The stitched images were loaded into Qupath and specific regions annotaed by hand. calibration points were also selected and labelled with calib1, calib2 and calib3.

QuPath manual shape annotation

The annotated shapes were then exported to geojson file.

Geojson export

3.2.1. Import libraries and define helper functions

[1]:

# import required libraries
import json
import geojson
import geopandas
import pandas as pd
import numpy as np

from lmd.lib import Collection, Shape

/Users/sophia/mambaforge/envs/pylmd_docs/lib/python3.10/site-packages/tqdm/auto.py:21: TqdmWarning: IProgress not found. Please update jupyter and ipywidgets.
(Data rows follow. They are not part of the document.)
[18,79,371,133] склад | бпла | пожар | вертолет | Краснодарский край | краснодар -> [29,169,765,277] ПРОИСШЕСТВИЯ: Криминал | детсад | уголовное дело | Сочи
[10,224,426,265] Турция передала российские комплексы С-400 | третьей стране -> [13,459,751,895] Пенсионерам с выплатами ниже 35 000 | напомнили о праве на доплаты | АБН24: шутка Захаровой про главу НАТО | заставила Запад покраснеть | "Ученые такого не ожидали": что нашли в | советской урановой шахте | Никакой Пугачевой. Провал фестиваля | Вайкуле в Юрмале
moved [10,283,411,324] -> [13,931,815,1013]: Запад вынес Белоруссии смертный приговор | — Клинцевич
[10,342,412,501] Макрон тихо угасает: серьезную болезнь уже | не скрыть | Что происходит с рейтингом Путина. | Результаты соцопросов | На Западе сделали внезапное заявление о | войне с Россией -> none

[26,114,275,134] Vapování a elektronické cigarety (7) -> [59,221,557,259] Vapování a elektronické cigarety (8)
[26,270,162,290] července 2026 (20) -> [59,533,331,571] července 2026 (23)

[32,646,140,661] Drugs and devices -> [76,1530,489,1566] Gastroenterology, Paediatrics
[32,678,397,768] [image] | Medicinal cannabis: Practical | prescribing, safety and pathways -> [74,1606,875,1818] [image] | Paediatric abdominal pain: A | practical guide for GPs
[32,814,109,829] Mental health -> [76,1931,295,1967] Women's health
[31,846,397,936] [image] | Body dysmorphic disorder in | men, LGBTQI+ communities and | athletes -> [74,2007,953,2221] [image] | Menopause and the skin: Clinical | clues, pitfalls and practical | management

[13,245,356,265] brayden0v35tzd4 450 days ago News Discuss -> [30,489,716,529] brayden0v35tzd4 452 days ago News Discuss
See https://ipywidgets.readthedocs.io/en/stable/user_install.html
  from .autonotebook import tqdm as notebook_tqdm

[2]:

#define helper functions

def get_calib_points(list_of_calibpoint_names, df):
    #create shape list
    pointlist = []
    for point_name in list_of_calibpoint_names:
        pointlist.append(df.loc[df['name'] == point_name, 'geometry'].values[0])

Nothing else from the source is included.